**REQUIREMENT:** Could you reproduce the entries exactly, omitting every picture?

**Edit difference data:**
++++

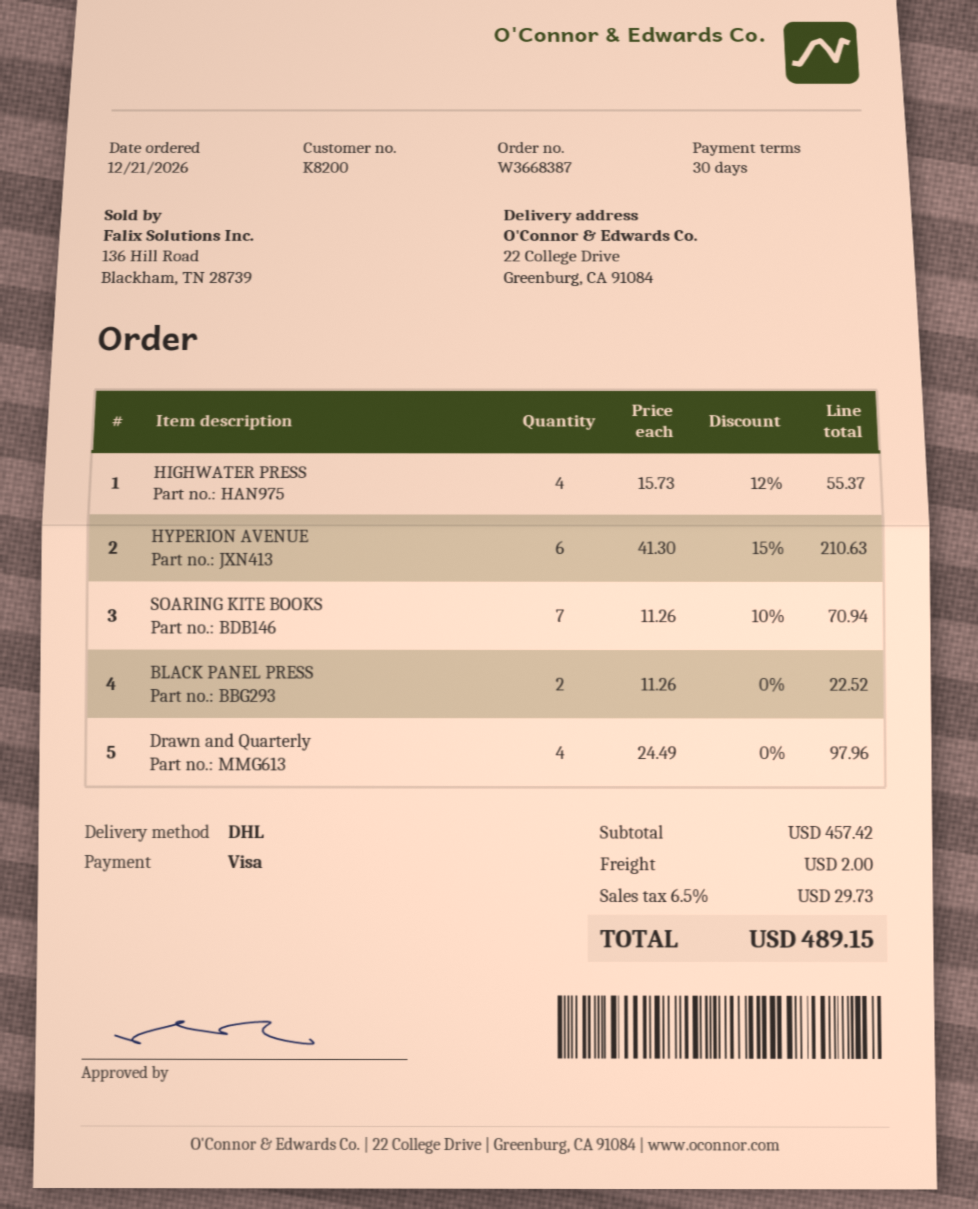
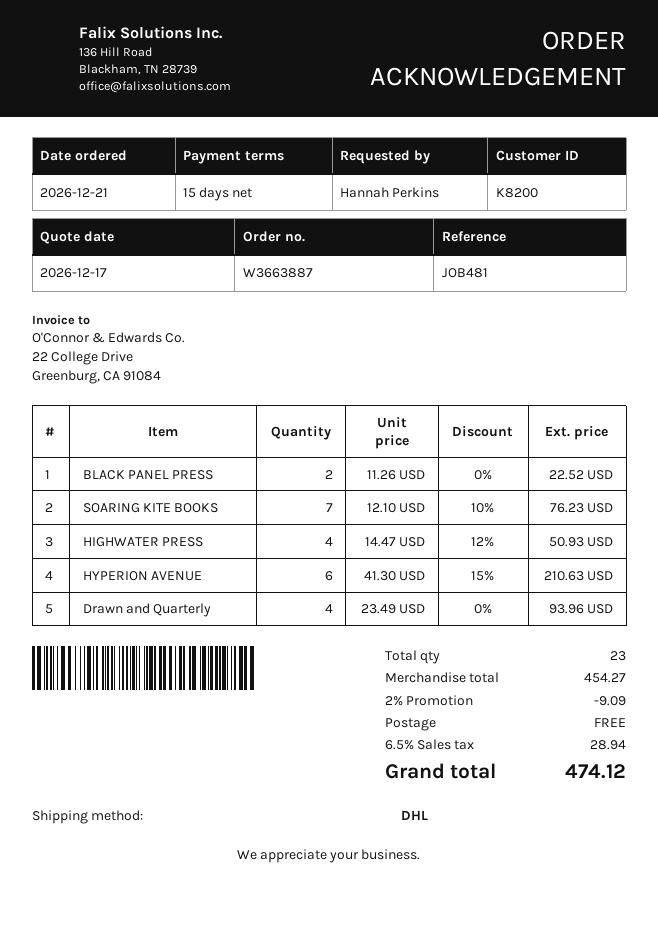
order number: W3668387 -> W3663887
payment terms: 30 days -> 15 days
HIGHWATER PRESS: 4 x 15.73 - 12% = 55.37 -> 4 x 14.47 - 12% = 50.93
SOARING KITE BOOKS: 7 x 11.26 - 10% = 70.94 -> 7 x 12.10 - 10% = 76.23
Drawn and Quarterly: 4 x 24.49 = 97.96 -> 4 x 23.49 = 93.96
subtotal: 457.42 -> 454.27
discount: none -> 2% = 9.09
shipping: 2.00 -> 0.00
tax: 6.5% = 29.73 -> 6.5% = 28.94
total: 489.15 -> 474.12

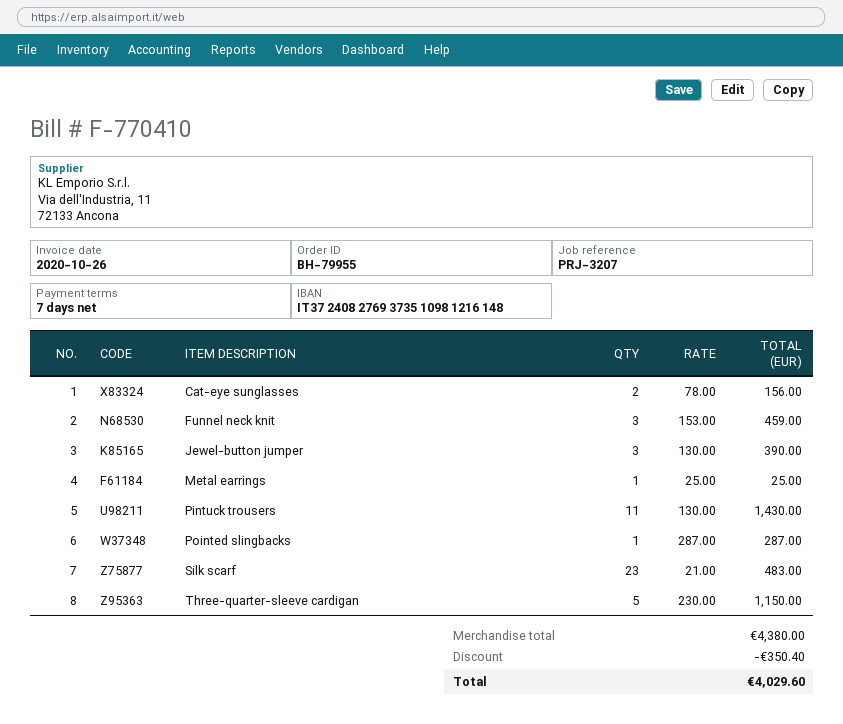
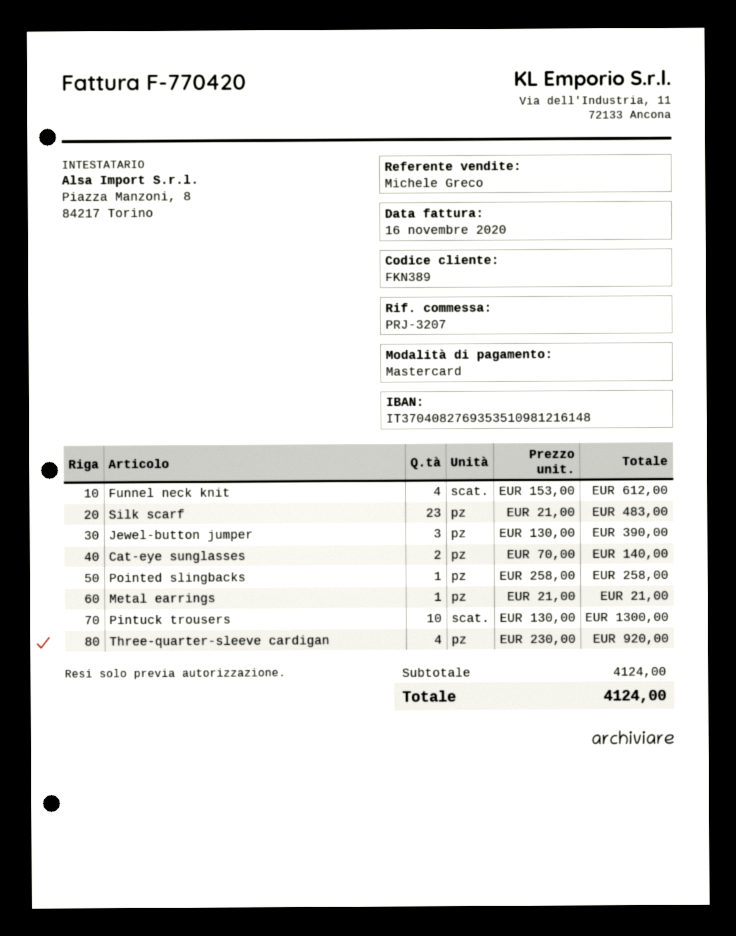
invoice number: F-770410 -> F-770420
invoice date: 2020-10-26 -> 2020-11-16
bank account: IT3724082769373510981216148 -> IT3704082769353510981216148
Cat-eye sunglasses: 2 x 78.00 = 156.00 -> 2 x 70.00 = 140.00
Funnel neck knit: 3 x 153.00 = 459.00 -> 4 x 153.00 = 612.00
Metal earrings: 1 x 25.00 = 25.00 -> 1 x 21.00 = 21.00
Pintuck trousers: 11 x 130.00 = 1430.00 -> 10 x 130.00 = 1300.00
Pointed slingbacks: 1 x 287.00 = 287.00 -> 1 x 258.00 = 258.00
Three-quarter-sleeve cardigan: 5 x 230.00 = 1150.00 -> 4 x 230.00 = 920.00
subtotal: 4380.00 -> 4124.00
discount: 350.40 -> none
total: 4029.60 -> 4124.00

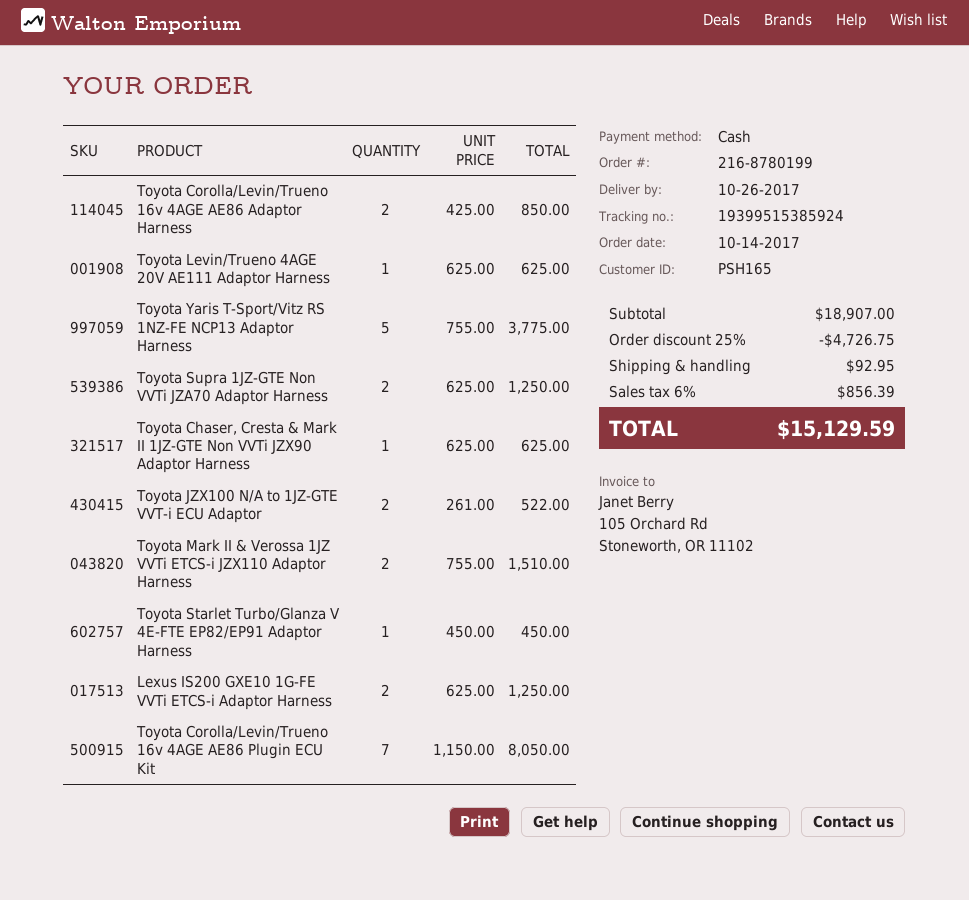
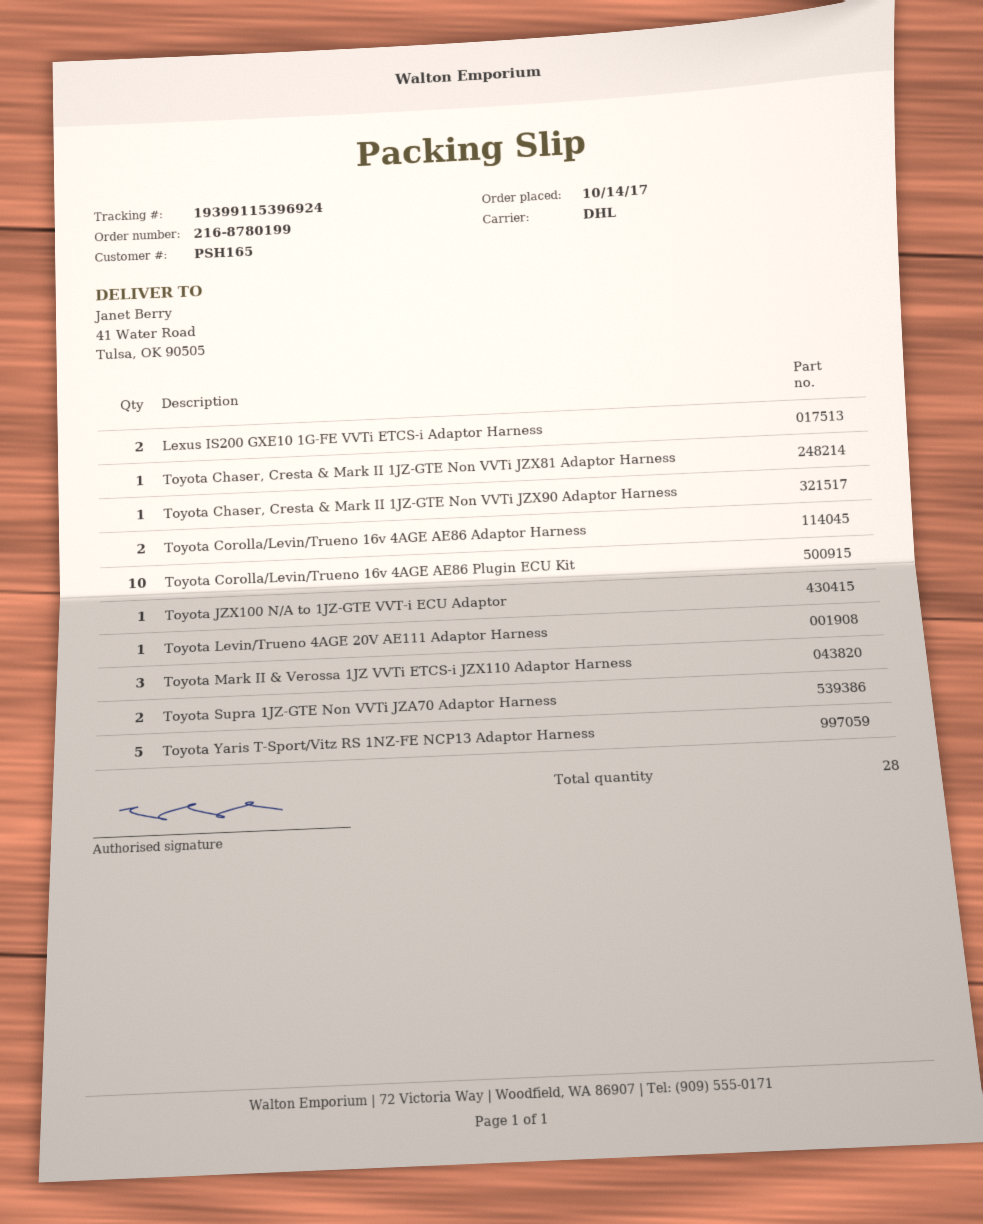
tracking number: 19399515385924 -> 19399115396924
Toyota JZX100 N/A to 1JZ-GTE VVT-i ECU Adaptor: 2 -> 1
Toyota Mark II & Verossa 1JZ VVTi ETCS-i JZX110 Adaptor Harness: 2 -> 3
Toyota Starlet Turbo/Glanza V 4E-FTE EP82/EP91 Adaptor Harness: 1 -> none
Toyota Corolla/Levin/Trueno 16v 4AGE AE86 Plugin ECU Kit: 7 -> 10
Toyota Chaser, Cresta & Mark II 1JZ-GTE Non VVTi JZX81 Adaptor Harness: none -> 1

++++

**TASK RESULT:**
order number: W3668387 -> W3663887
payment terms: 30 days -> 15 days
HIGHWATER PRESS: 4 x 15.73 - 12% = 55.37 -> 4 x 14.47 - 12% = 50.93
SOARING KITE BOOKS: 7 x 11.26 - 10% = 70.94 -> 7 x 12.10 - 10% = 76.23
Drawn and Quarterly: 4 x 24.49 = 97.96 -> 4 x 23.49 = 93.96
subtotal: 457.42 -> 454.27
discount: none -> 2% = 9.09
shipping: 2.00 -> 0.00
tax: 6.5% = 29.73 -> 6.5% = 28.94
total: 489.15 -> 474.12

invoice number: F-770410 -> F-770420
invoice date: 2020-10-26 -> 2020-11-16
bank account: IT3724082769373510981216148 -> IT3704082769353510981216148
Cat-eye sunglasses: 2 x 78.00 = 156.00 -> 2 x 70.00 = 140.00
Funnel neck knit: 3 x 153.00 = 459.00 -> 4 x 153.00 = 612.00
Metal earrings: 1 x 25.00 = 25.00 -> 1 x 21.00 = 21.00
Pintuck trousers: 11 x 130.00 = 1430.00 -> 10 x 130.00 = 1300.00
Pointed slingbacks: 1 x 287.00 = 287.00 -> 1 x 258.00 = 258.00
Three-quarter-sleeve cardigan: 5 x 230.00 = 1150.00 -> 4 x 230.00 = 920.00
subtotal: 4380.00 -> 4124.00
discount: 350.40 -> none
total: 4029.60 -> 4124.00

tracking number: 19399515385924 -> 19399115396924
Toyota JZX100 N/A to 1JZ-GTE VVT-i ECU Adaptor: 2 -> 1
Toyota Mark II & Verossa 1JZ VVTi ETCS-i JZX110 Adaptor Harness: 2 -> 3
Toyota Starlet Turbo/Glanza V 4E-FTE EP82/EP91 Adaptor Harness: 1 -> none
Toyota Corolla/Levin/Trueno 16v 4AGE AE86 Plugin ECU Kit: 7 -> 10
Toyota Chaser, Cresta & Mark II 1JZ-GTE Non VVTi JZX81 Adaptor Harness: none -> 1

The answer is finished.